### Brief
Write out nothing except the lines of the entries below, from the first through the one containing "html: none ->", exactly and without pictures.

### Source information
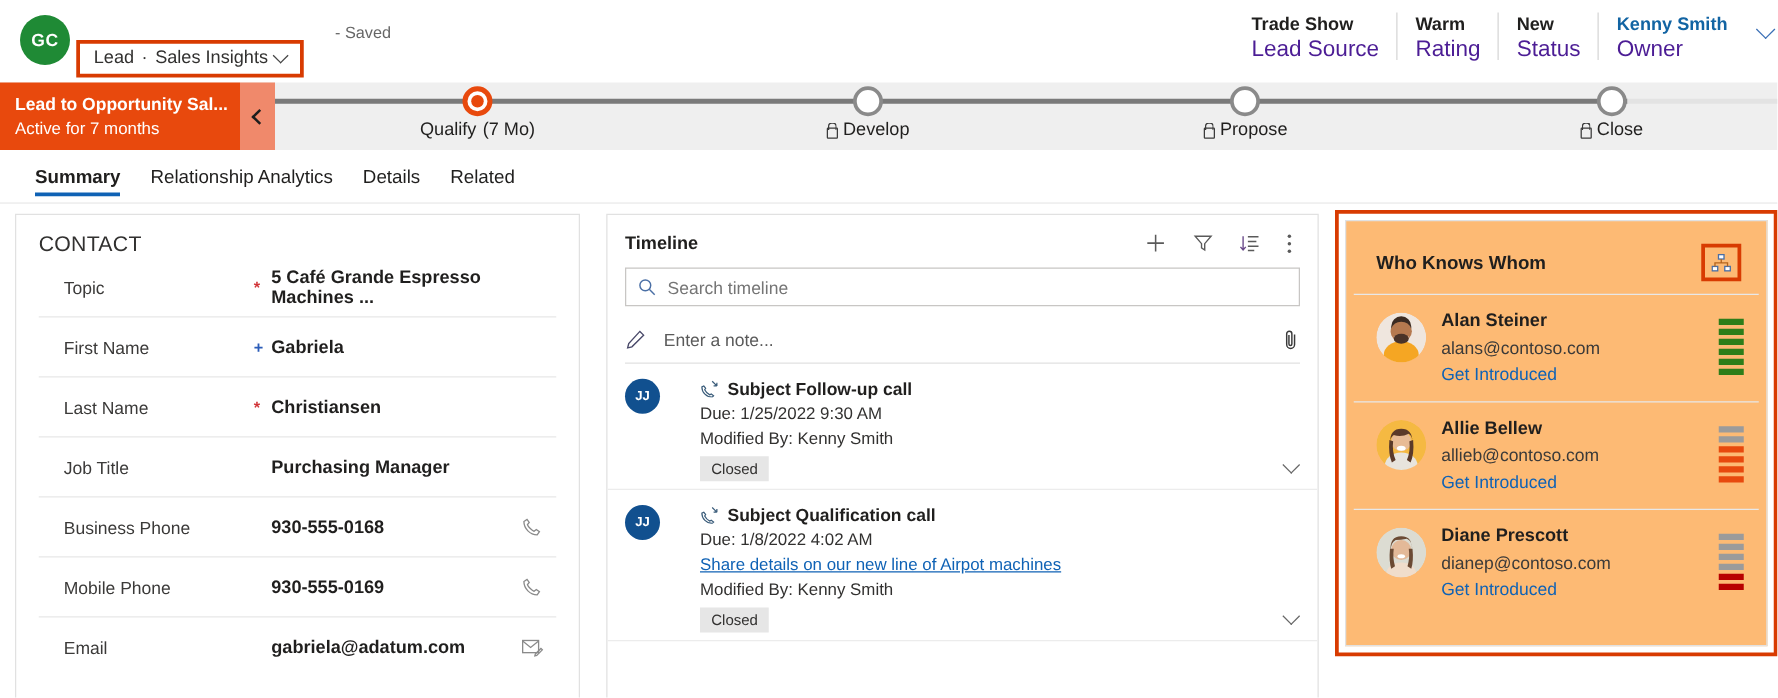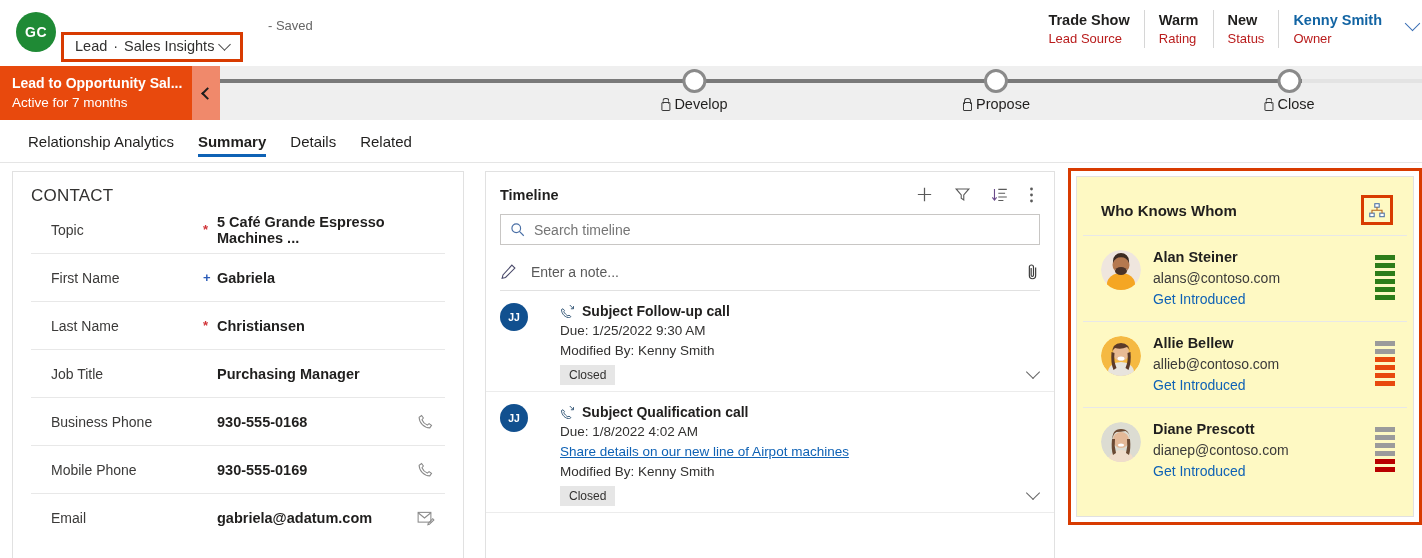"Lead Source" .hdr-field .l { color: #b91c1c -> #4c1d95; font-size: 13px -> 18px }
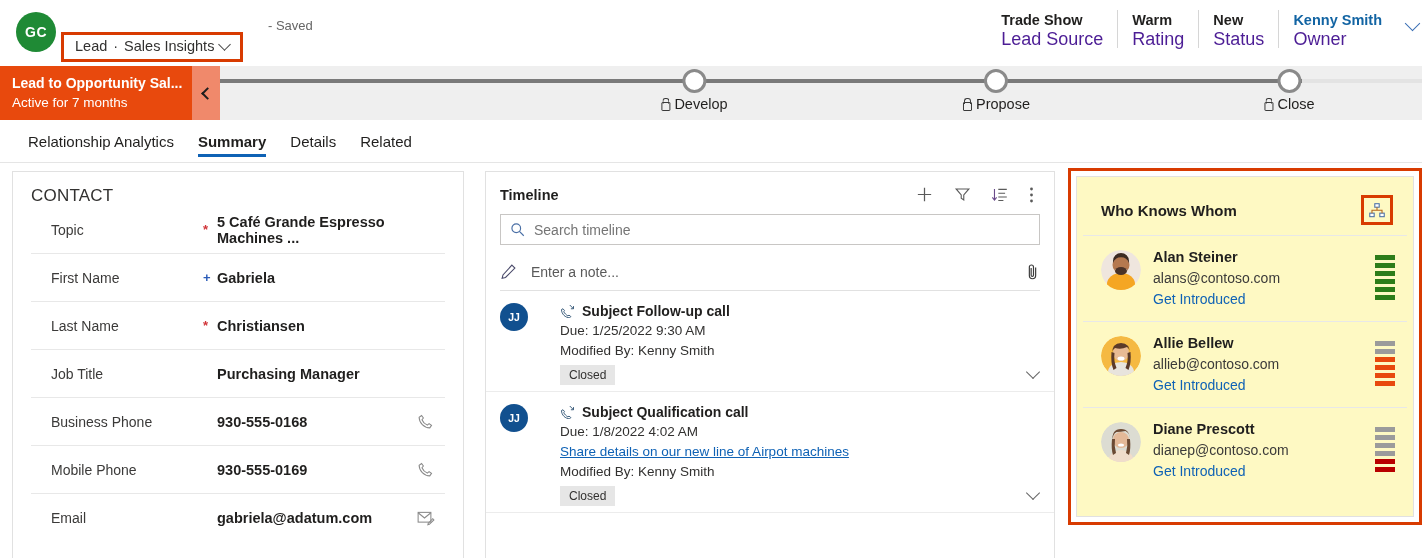"Qualify" div.bpf-node { html: none -> <div> <div></div> <div> <span>Qualify</span> <span>(7 Mo)</span> </div> </div> }
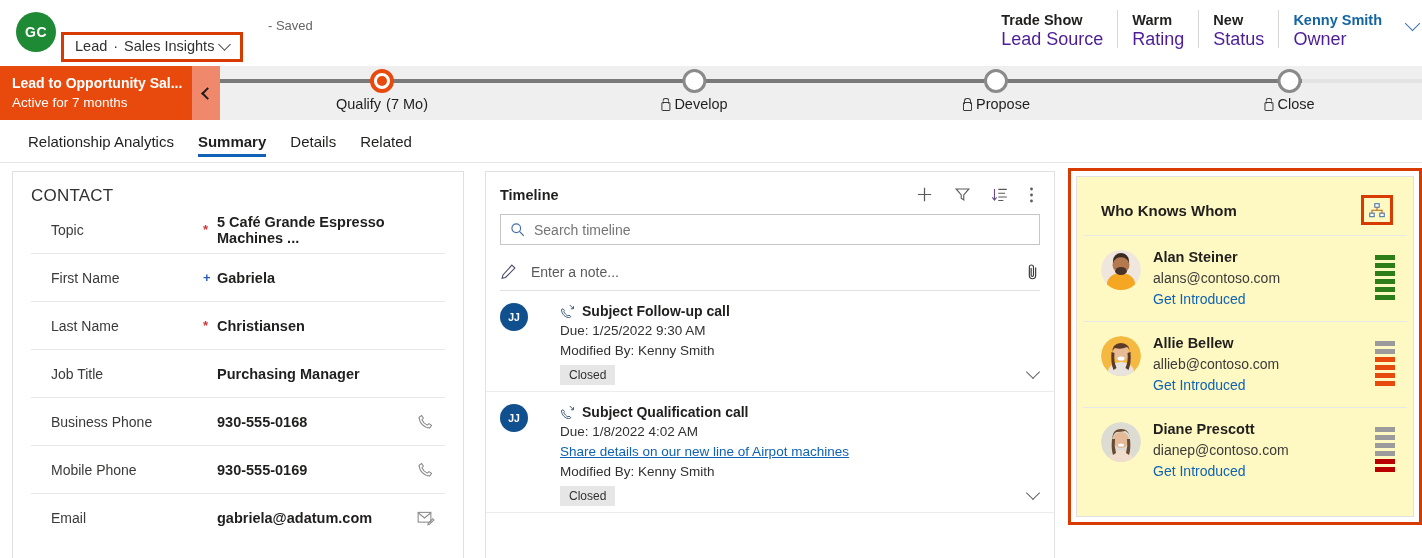"Relationship Analytics" div.tab { order: before "Summary" -> after "Summary" }
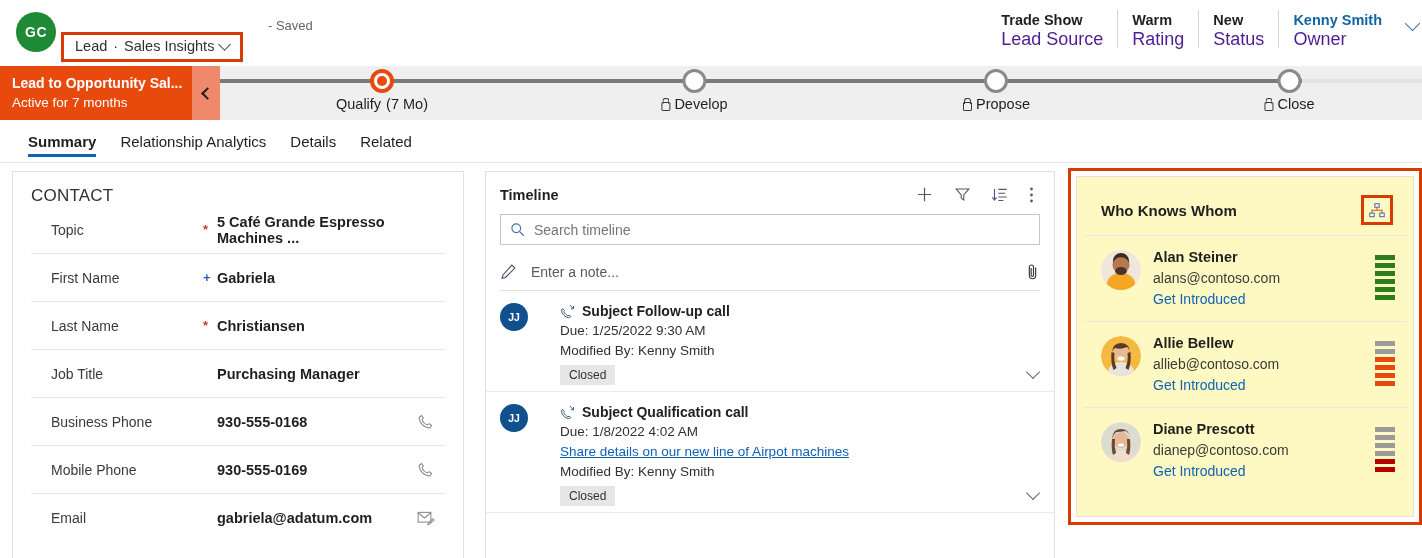"Who Knows Whom" .card-wkw { background: #fef9c3 -> #fdba74 }
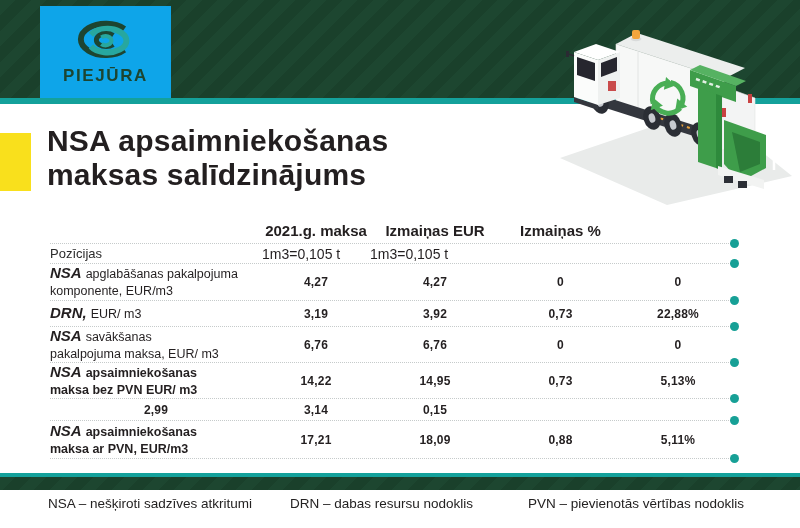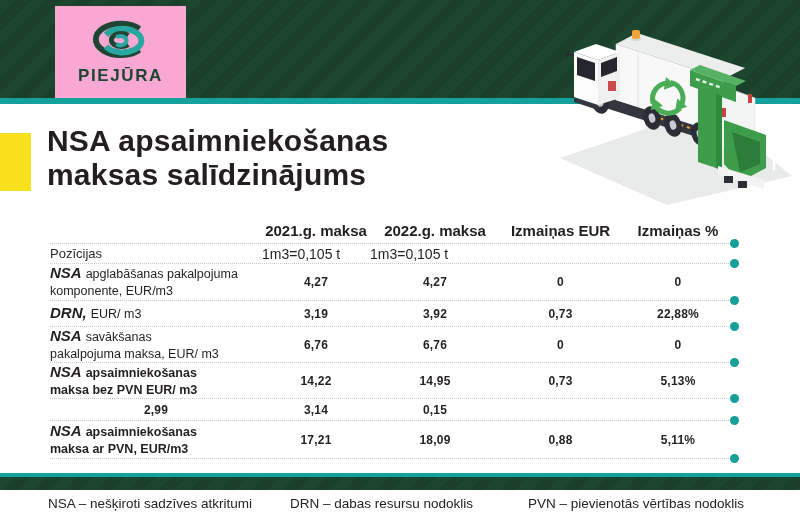"PIEJŪRA" .logo-card { background: #f9a8d4 -> #0ea5e9; left: 55px -> 40px }
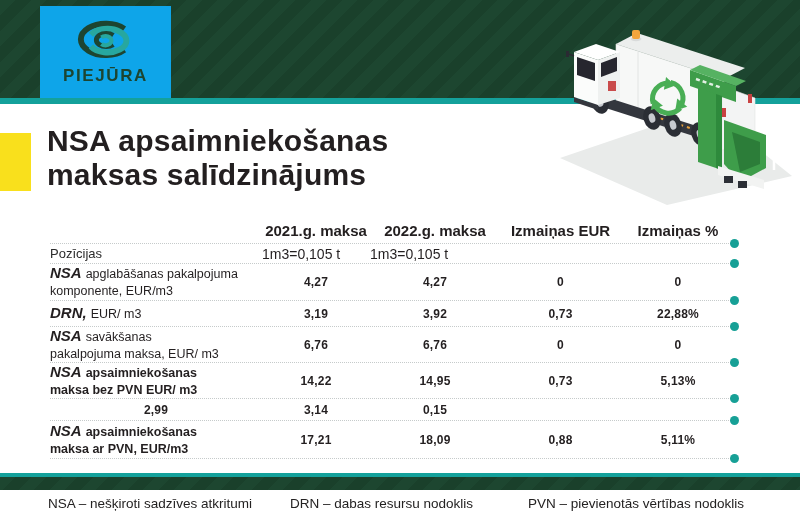"2022.g. maksa" div.chead { html: <div>2022.g. maksa</div> -> none }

### Exercise solution
"Lead Source" .hdr-field .l { color: #b91c1c -> #4c1d95; font-size: 13px -> 18px }
"Qualify" div.bpf-node { html: none -> <div> <div></div> <div> <span>Qualify</span> <span>(7 Mo)</span> </div> </div> }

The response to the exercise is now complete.